[Dataset records]

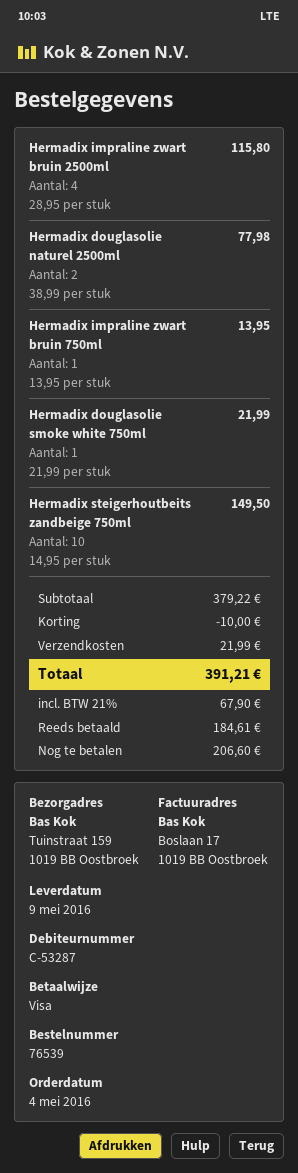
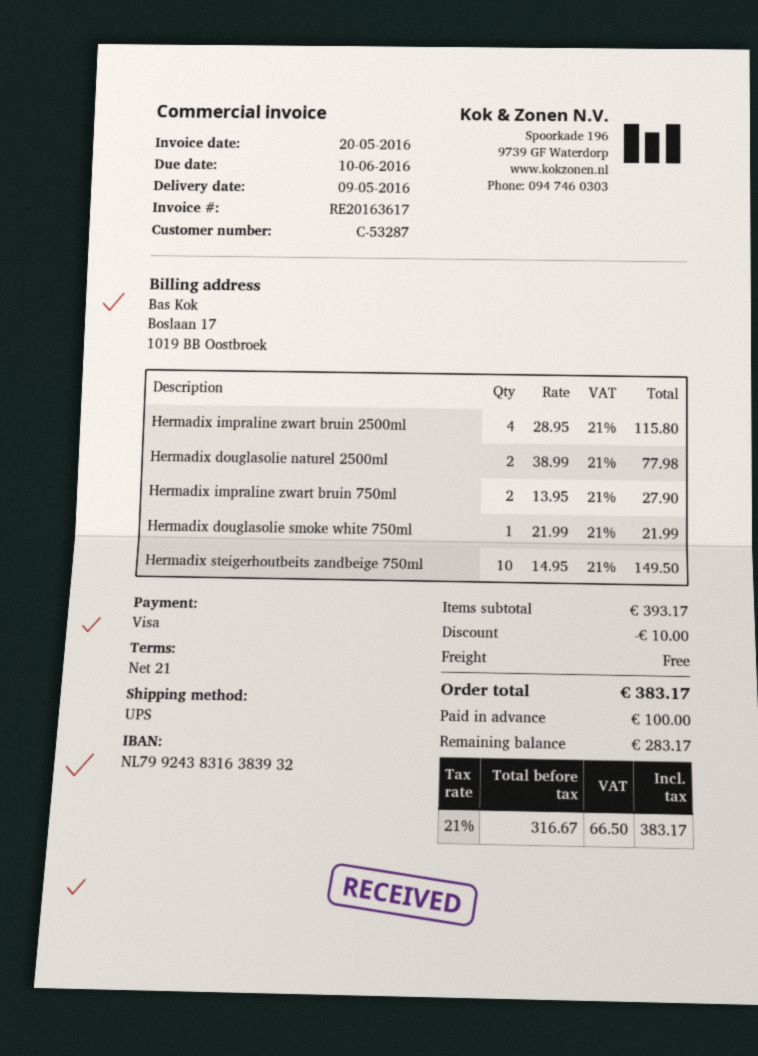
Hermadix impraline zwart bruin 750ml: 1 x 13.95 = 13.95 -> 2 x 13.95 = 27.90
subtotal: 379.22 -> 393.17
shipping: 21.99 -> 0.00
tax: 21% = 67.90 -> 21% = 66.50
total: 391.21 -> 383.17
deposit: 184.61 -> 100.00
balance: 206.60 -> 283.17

[/Dataset records]
[Dataset records]

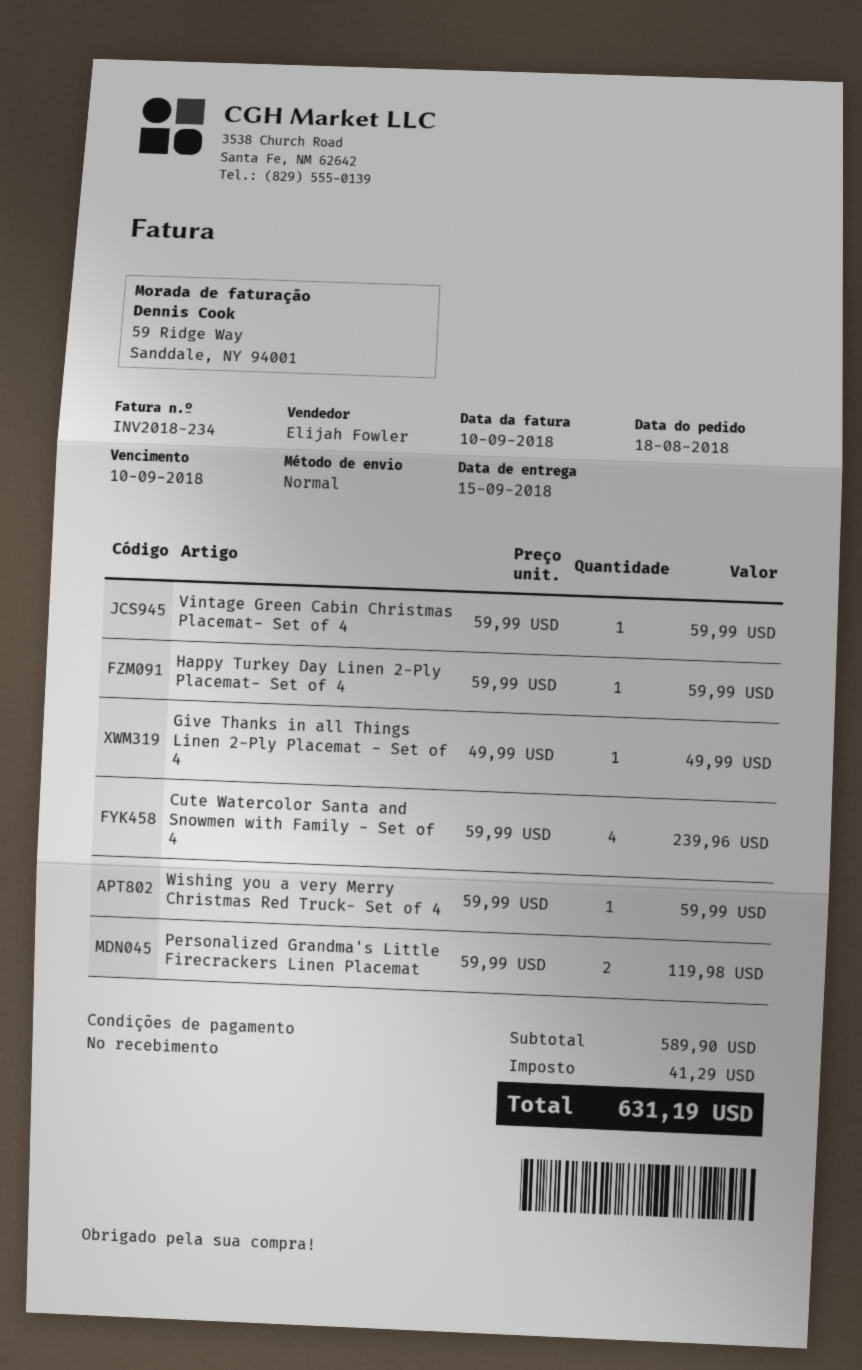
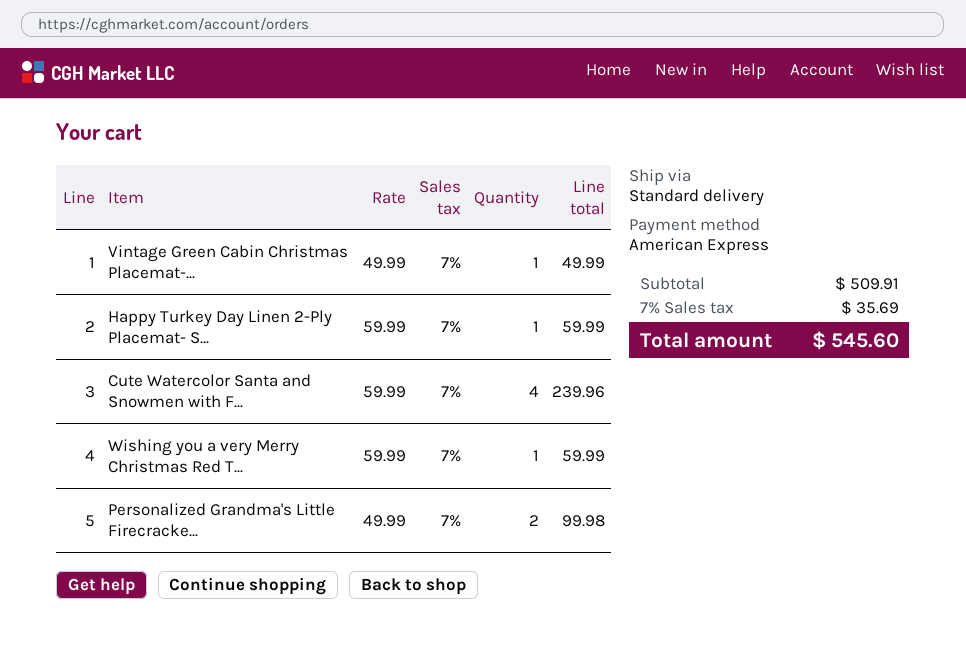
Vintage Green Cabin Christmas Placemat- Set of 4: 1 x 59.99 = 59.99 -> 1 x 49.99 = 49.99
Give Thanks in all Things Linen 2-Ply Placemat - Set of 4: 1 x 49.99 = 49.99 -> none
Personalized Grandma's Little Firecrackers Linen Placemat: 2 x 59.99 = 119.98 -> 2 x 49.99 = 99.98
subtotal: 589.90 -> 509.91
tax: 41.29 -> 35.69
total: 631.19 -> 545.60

[/Dataset records]

◆ Action item ◆
Taking the lines above, repeat exactly those from the line that contains "Hermadix impraline zwart" through the line that contains "balance: 206.60 -> 283.17", and both of those lines as well. Include nothing else.

◆ Task result ◆
Hermadix impraline zwart bruin 750ml: 1 x 13.95 = 13.95 -> 2 x 13.95 = 27.90
subtotal: 379.22 -> 393.17
shipping: 21.99 -> 0.00
tax: 21% = 67.90 -> 21% = 66.50
total: 391.21 -> 383.17
deposit: 184.61 -> 100.00
balance: 206.60 -> 283.17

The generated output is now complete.